__Task requirements__: Please repeat exactly the lines below from the one containing "color: #2a2a2a; font-size: 11px;" down to the one containing "L119 92 L119", both included, and nothing else.

[Stored records]
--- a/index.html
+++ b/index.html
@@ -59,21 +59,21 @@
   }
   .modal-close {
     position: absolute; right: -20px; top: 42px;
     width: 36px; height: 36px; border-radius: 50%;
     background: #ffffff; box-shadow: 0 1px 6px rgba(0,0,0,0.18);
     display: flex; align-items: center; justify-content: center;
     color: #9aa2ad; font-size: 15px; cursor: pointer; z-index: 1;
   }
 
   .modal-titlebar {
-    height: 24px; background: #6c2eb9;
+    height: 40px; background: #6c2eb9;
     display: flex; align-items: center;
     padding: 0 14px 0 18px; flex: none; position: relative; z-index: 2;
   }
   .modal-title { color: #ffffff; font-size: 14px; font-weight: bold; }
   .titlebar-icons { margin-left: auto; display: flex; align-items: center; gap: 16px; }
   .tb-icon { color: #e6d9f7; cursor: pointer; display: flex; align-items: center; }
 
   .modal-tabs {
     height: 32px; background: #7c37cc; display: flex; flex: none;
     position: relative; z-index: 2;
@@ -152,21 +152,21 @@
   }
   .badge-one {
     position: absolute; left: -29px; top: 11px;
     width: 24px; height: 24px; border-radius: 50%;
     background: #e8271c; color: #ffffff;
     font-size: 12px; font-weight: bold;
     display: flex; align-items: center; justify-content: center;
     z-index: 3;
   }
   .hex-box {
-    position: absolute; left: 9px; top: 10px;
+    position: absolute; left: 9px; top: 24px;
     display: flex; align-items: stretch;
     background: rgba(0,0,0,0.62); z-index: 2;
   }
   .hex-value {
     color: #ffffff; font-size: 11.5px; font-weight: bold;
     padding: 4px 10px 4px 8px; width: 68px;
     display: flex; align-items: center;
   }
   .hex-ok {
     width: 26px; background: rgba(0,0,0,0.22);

* * *

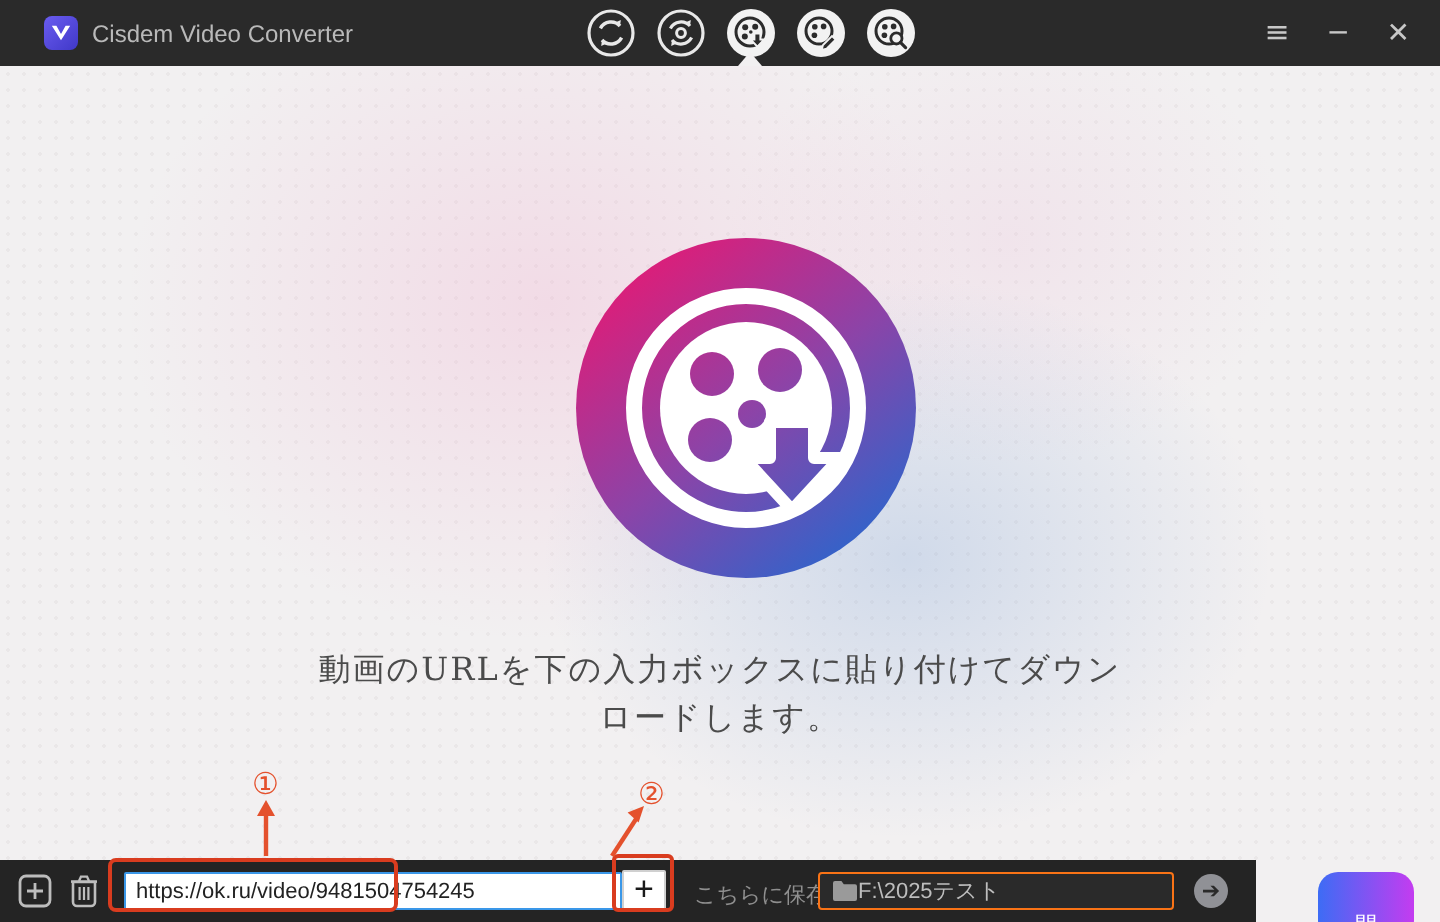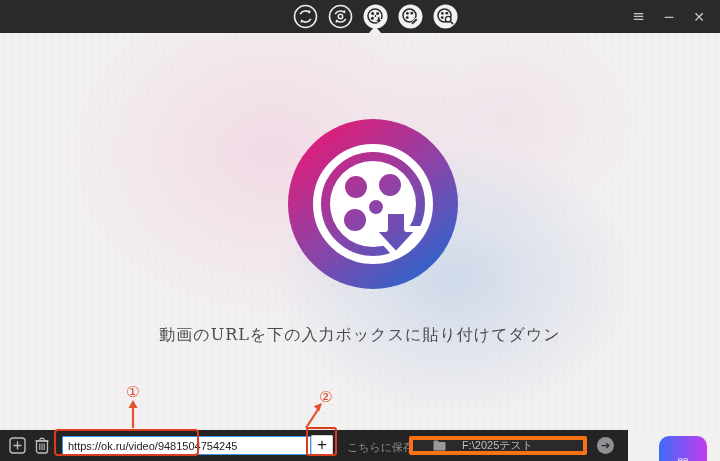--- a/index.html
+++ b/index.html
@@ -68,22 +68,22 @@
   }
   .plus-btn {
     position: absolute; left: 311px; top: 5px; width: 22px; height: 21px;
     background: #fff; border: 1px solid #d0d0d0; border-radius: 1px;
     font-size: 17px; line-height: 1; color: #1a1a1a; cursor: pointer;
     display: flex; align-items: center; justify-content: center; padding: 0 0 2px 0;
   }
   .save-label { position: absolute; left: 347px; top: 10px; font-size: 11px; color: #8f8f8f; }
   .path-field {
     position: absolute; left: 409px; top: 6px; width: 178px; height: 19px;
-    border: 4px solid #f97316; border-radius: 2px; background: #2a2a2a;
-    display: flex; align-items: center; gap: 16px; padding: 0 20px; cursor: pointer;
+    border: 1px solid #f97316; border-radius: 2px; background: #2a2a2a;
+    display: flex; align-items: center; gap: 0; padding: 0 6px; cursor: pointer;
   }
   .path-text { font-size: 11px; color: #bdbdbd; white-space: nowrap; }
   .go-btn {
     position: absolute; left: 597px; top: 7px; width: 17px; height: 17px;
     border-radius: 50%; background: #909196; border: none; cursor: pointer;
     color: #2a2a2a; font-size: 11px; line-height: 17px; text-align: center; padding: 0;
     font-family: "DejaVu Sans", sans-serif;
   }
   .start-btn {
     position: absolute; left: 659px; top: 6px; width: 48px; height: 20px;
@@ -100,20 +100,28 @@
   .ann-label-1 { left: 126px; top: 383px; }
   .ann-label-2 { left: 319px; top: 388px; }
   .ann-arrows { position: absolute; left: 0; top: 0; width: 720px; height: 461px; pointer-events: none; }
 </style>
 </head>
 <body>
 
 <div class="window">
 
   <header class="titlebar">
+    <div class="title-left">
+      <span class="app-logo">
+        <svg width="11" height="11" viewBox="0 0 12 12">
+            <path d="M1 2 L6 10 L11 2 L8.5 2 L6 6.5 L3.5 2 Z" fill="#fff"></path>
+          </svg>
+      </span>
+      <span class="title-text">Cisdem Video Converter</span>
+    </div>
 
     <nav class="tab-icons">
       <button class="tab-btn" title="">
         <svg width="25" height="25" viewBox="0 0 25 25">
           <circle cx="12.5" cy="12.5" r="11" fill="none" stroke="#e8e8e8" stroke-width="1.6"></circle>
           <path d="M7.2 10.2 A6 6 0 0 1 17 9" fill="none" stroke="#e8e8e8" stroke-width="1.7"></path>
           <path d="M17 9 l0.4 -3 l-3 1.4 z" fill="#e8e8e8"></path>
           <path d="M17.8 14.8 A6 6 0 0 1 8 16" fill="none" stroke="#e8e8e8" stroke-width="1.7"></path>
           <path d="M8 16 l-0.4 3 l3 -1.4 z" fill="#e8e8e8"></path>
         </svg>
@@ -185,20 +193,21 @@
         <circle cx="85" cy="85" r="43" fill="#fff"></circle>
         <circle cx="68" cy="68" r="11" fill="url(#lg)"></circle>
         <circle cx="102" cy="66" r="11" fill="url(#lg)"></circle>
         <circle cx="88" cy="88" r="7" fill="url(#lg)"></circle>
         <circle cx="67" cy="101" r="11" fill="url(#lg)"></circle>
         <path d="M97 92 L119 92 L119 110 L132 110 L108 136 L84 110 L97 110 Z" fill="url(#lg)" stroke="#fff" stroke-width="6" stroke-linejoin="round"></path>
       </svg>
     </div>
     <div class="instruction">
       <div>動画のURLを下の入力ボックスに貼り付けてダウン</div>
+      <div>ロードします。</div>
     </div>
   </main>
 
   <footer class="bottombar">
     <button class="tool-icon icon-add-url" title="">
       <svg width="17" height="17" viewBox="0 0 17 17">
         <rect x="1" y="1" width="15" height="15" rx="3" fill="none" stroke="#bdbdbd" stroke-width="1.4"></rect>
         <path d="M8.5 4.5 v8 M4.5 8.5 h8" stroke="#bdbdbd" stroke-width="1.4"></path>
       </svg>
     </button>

__Result__:
     color: #2a2a2a; font-size: 11px; line-height: 17px; text-align: center; padding: 0;
     font-family: "DejaVu Sans", sans-serif;
   }
   .start-btn {
     position: absolute; left: 659px; top: 6px; width: 48px; height: 20px;
@@ -100,20 +100,28 @@
   .ann-label-1 { left: 126px; top: 383px; }
   .ann-label-2 { left: 319px; top: 388px; }
   .ann-arrows { position: absolute; left: 0; top: 0; width: 720px; height: 461px; pointer-events: none; }
 </style>
 </head>
 <body>
 
 <div class="window">
 
   <header class="titlebar">
+    <div class="title-left">
+      <span class="app-logo">
+        <svg width="11" height="11" viewBox="0 0 12 12">
+            <path d="M1 2 L6 10 L11 2 L8.5 2 L6 6.5 L3.5 2 Z" fill="#fff"></path>
+          </svg>
+      </span>
+      <span class="title-text">Cisdem Video Converter</span>
+    </div>
 
     <nav class="tab-icons">
       <button class="tab-btn" title="">
         <svg width="25" height="25" viewBox="0 0 25 25">
           <circle cx="12.5" cy="12.5" r="11" fill="none" stroke="#e8e8e8" stroke-width="1.6"></circle>
           <path d="M7.2 10.2 A6 6 0 0 1 17 9" fill="none" stroke="#e8e8e8" stroke-width="1.7"></path>
           <path d="M17 9 l0.4 -3 l-3 1.4 z" fill="#e8e8e8"></path>
           <path d="M17.8 14.8 A6 6 0 0 1 8 16" fill="none" stroke="#e8e8e8" stroke-width="1.7"></path>
           <path d="M8 16 l-0.4 3 l3 -1.4 z" fill="#e8e8e8"></path>
         </svg>
@@ -185,20 +193,21 @@
         <circle cx="85" cy="85" r="43" fill="#fff"></circle>
         <circle cx="68" cy="68" r="11" fill="url(#lg)"></circle>
         <circle cx="102" cy="66" r="11" fill="url(#lg)"></circle>
         <circle cx="88" cy="88" r="7" fill="url(#lg)"></circle>
         <circle cx="67" cy="101" r="11" fill="url(#lg)"></circle>
         <path d="M97 92 L119 92 L119 110 L132 110 L108 136 L84 110 L97 110 Z" fill="url(#lg)" stroke="#fff" stroke-width="6" stroke-linejoin="round"></path>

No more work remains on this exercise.